== Segment start ==

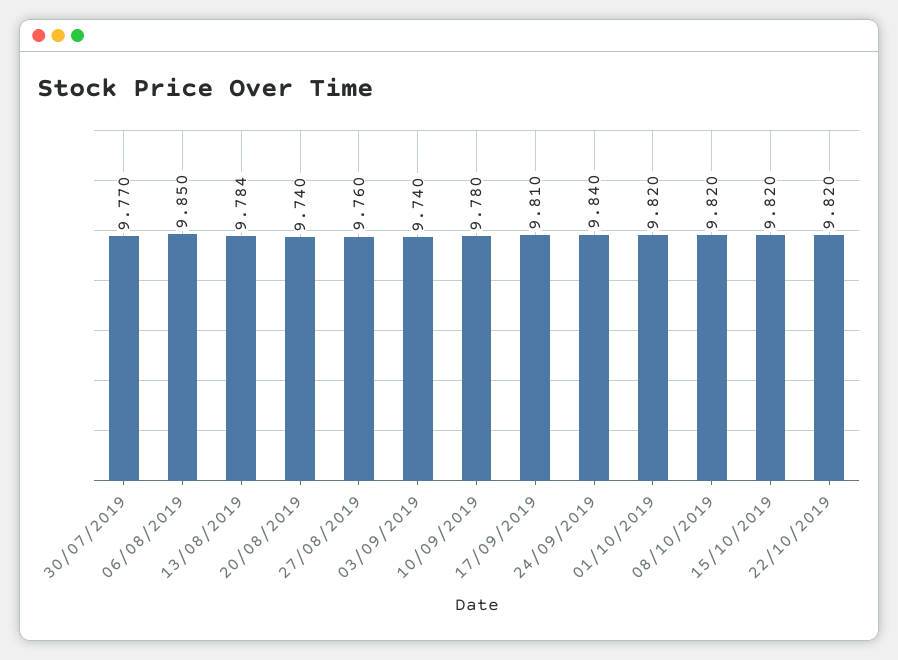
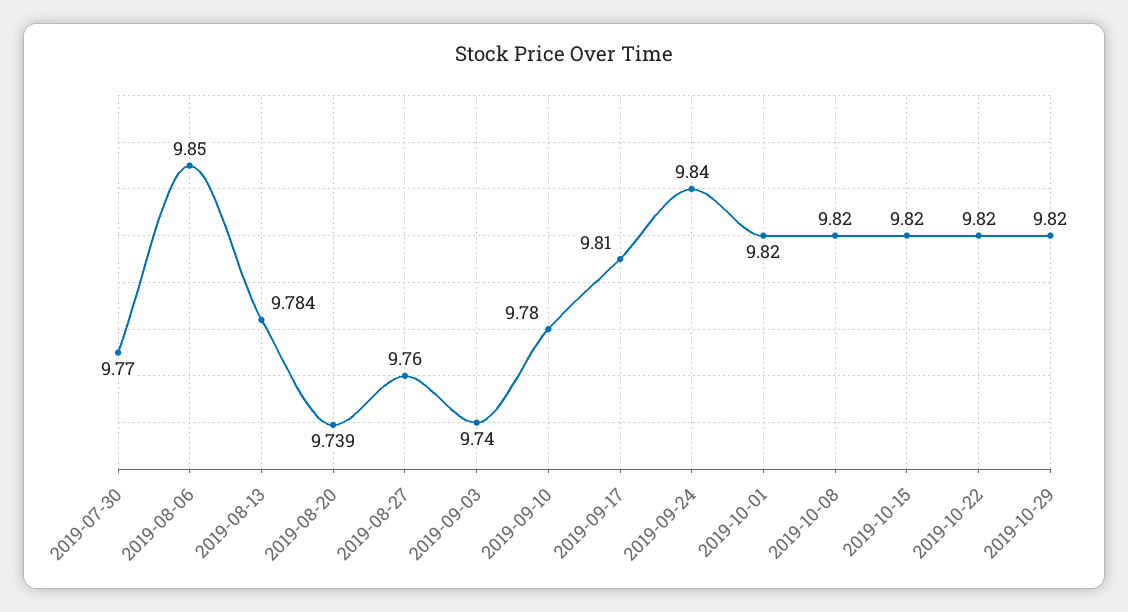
20/08/2019: 9.74 -> 9.739
2019-10-29: none -> 9.82

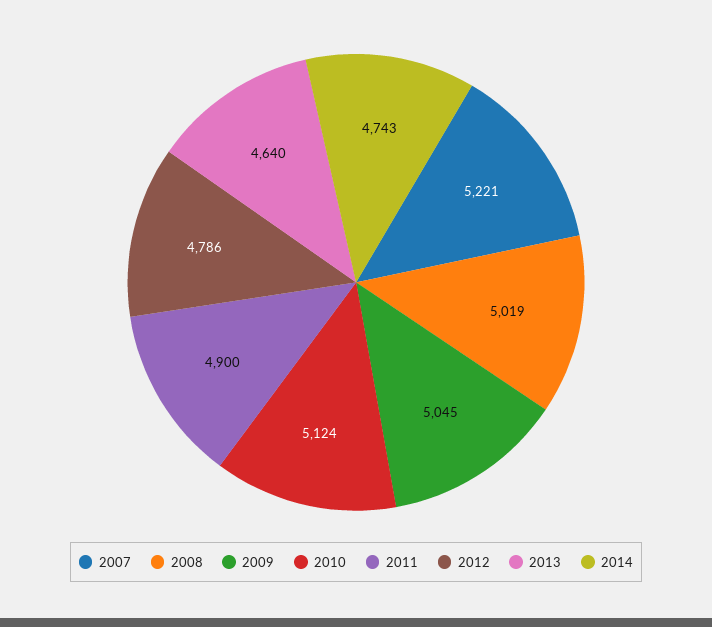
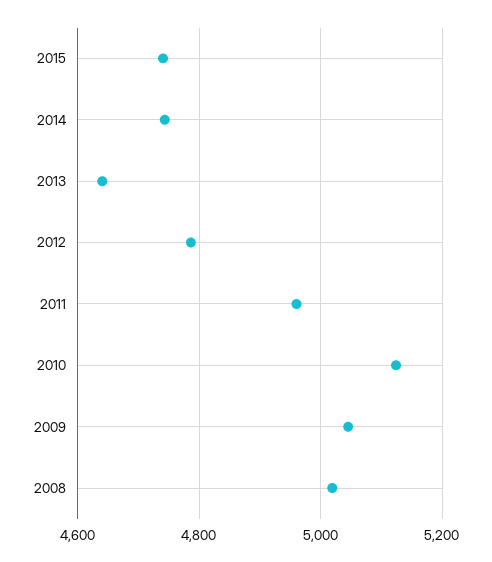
2007: 5221 -> none
2011: 4900 -> 4960
2015: none -> 4740

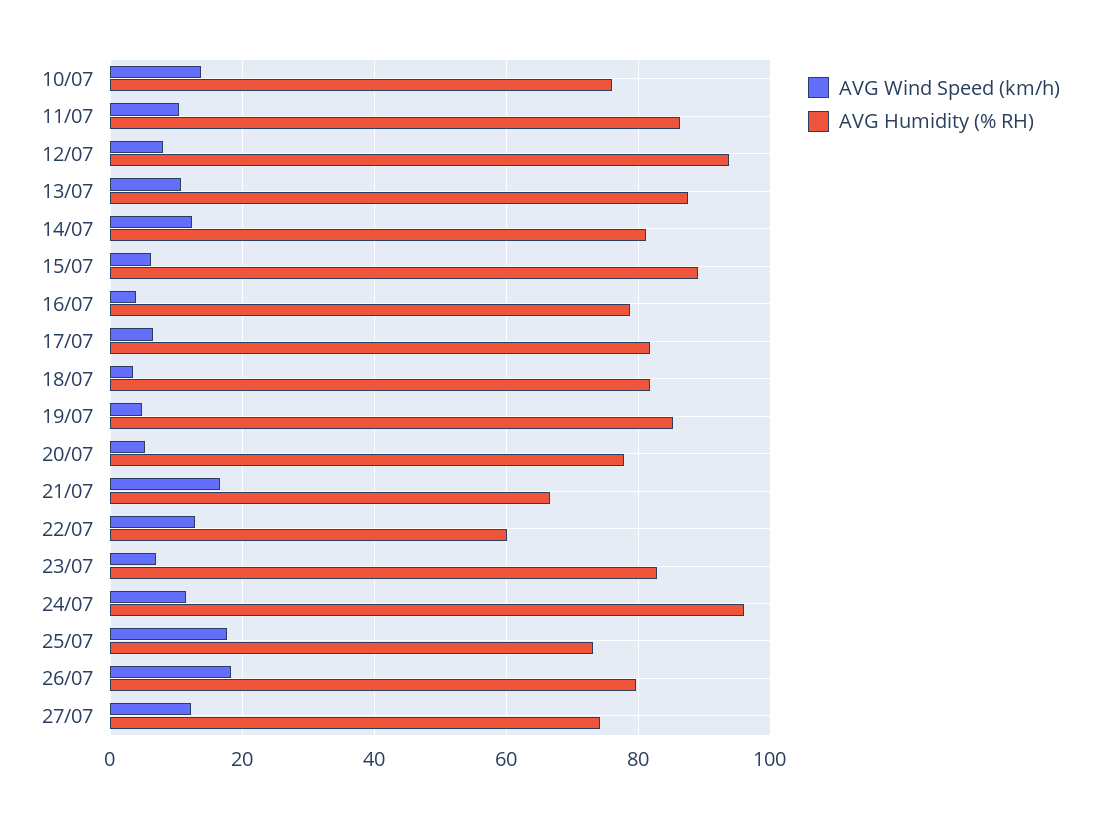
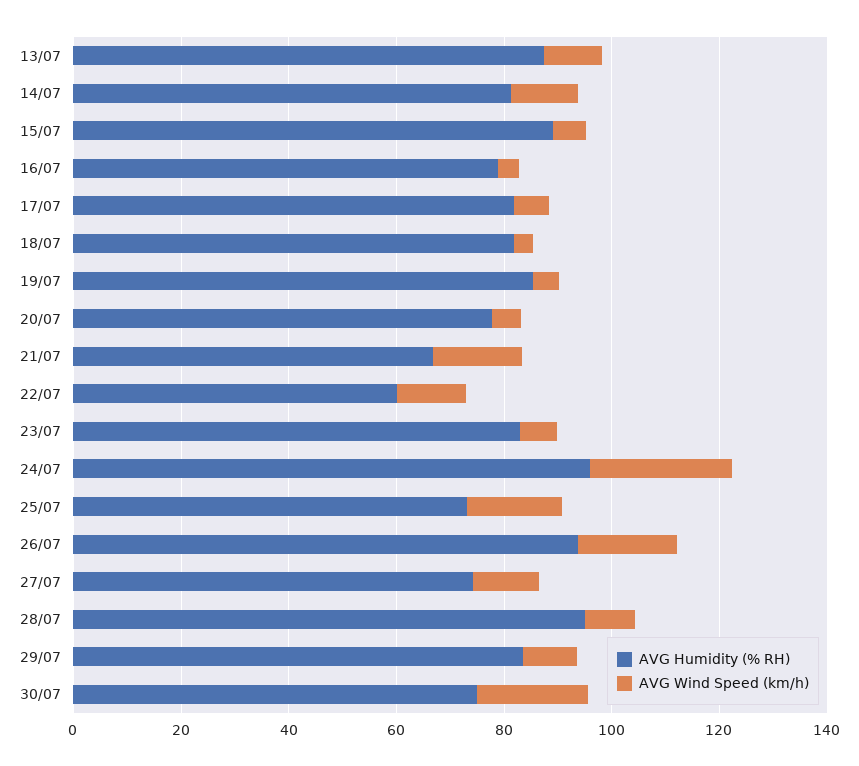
AVG Wind Speed (km/h), 10/07: 14 -> none
AVG Humidity (% RH), 10/07: 76 -> none
AVG Wind Speed (km/h), 11/07: 10 -> none
AVG Humidity (% RH), 11/07: 86 -> none
AVG Wind Speed (km/h), 12/07: 8 -> none
AVG Humidity (% RH), 12/07: 94 -> none
AVG Wind Speed (km/h), 24/07: 12 -> 25
AVG Humidity (% RH), 26/07: 80 -> 95
AVG Humidity (% RH), 28/07: none -> 95
AVG Wind Speed (km/h), 28/07: none -> 10
AVG Humidity (% RH), 29/07: none -> 85
AVG Wind Speed (km/h), 29/07: none -> 10
AVG Humidity (% RH), 30/07: none -> 75
AVG Wind Speed (km/h), 30/07: none -> 20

== Segment end ==

■ EXERCISE DETAILS ■
Across the whole listing, show each line where the word "Speed" occurs.

■ RESPONSE TO THE TASK ■
AVG Wind Speed (km/h), 10/07: 14 -> none
AVG Wind Speed (km/h), 11/07: 10 -> none
AVG Wind Speed (km/h), 12/07: 8 -> none
AVG Wind Speed (km/h), 24/07: 12 -> 25
AVG Wind Speed (km/h), 28/07: none -> 10
AVG Wind Speed (km/h), 29/07: none -> 10
AVG Wind Speed (km/h), 30/07: none -> 20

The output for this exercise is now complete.